Regex


MMBasic Regex Syntax used in INSTR and LINSTR functions.

The alternate forms of the INSTR() and LINSTR() functions can take a regular expression as the search pattern in the Picomites and some other platforms.
The alternate form of the commands are:

 INSTR([start],text$, search$ [,size])
 LINSTR(text%(),search$ [,start] [,size]

In both cases specifying the size parameter causes the firmware to interpret the search string as a regular expression. The size parameter is a floating-point variable that is used by the firmware to return the size of a matching string. If the variable doesn't exist it is created. As implemented in MMBasic you need to apply the returned start and size values to the MID$ function to extract the matched string. e.g.
IF start THEN match$=MID$(text$,start,size) ELSE match$=”” ENDIF

The library used for the regular expressions “implements POSIX draft P1003.2/D11.2, except for some of the internationalization features”. 
See  http://mirror.math.princeton.edu/pub/oldlinux/Linux.old/Ref-docs/POSIX/all.pdf section 2.8 for details of constructing Regular Expressions or other online tutorials if you are not familiar with them.

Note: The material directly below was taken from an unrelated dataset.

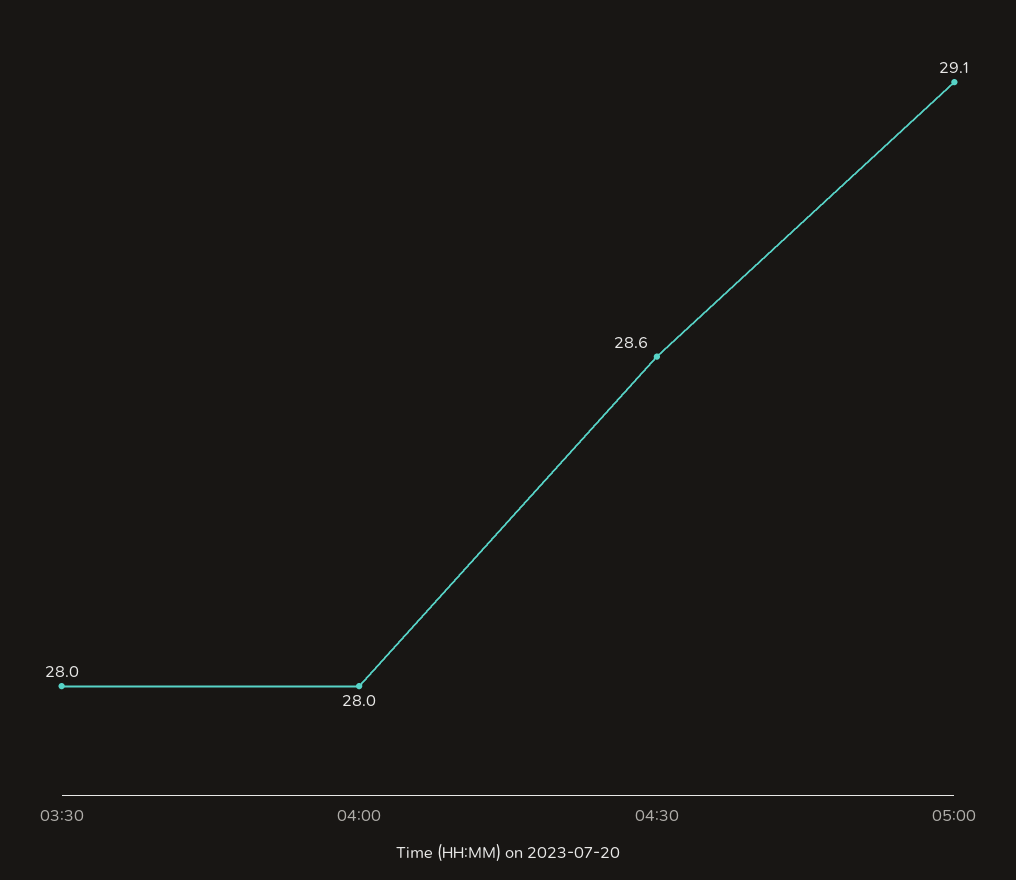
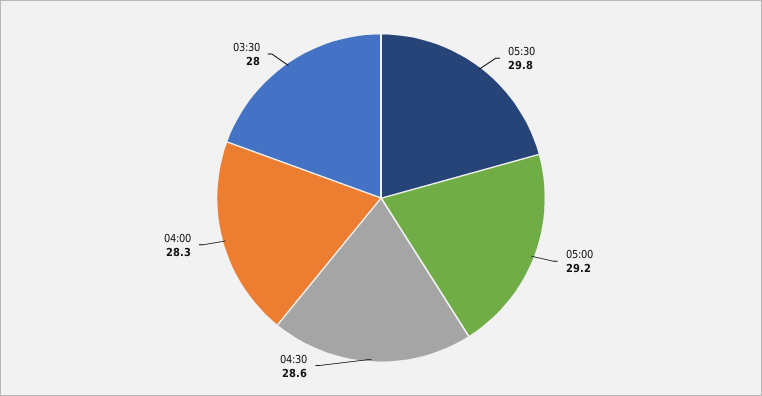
04:00: 28 -> 28.3
05:00: 29.1 -> 29.2
05:30: none -> 29.8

The syntax of regular expressions can vary slightly with the various implementations. This document is a summary of the syntax and supported operations used in the MMBasic implementation.

Anchors
^    Start of string
$    End of string
\b  Word Boundary
\B  Not a word boundary
\<  Start of word
\>  End of  word

Qualifiers
*          0 or more (not escaped)
\+         1 or more
\?          0 or 1
\{3\}     Exactly 3
\{3,\}   3 or more
\{3,5\} 3,4 or 5

Groups and Ranges
(a\|b)      a or b
\(…\)     group
[abc]      Range (a or b or c)
[^abc]    Not (a or b or c]
[a-q]       lower case letters a to q
[A-Q]    upper case letters A to Q
[0-7]      Digits from 0 to 7

Escapes Required to Match Normal Characters
\^     to match ^   (caret)
\.      to match .   (dot)
\*     to match *  (asterix)
\$     to match $   (dollar)
\[      to match  [   (left bracket)
\\      to match \   (backslash)

Escapes with Special Functions
\+  See Quantifiers
\?  See Quantifiers
\{  See Quantifiers
\}  See Quantifiers
\|   See Groups and Ranges
\(   See Groups and Ranges
\)   See Groups and Ranges
\w  See Character Classes

Character Classes
\w              digits,letters and _                                              
[:word:]     digits,letters and _                                              
[:upper:]    Upper case letters_                                              
[:lower:]    Lower case letters_                                              
[:alpha:]    All  letters                                            
[:alnum:]   Digits and  letters                                            
[:digit:]      Digits
[:xdigit:]    Hexidecimal digits
[:punct:]    Puntuation
[:blank:]    Space and tab
[:space:]    Blank charaters
[:cntrl:]      Control charaters
[:graph:]    Printed characters
[:print:]      Printed chars and spaces

Example expression to match an IP Address which is contained within a word boundary.
    "\<[0-9]\{1,3\}\.[0-9]\{1,3\}\.[0-9]\{1,3\}\.[0-9]\{1,3\}\>"

 

Last edited: 04 October, 2023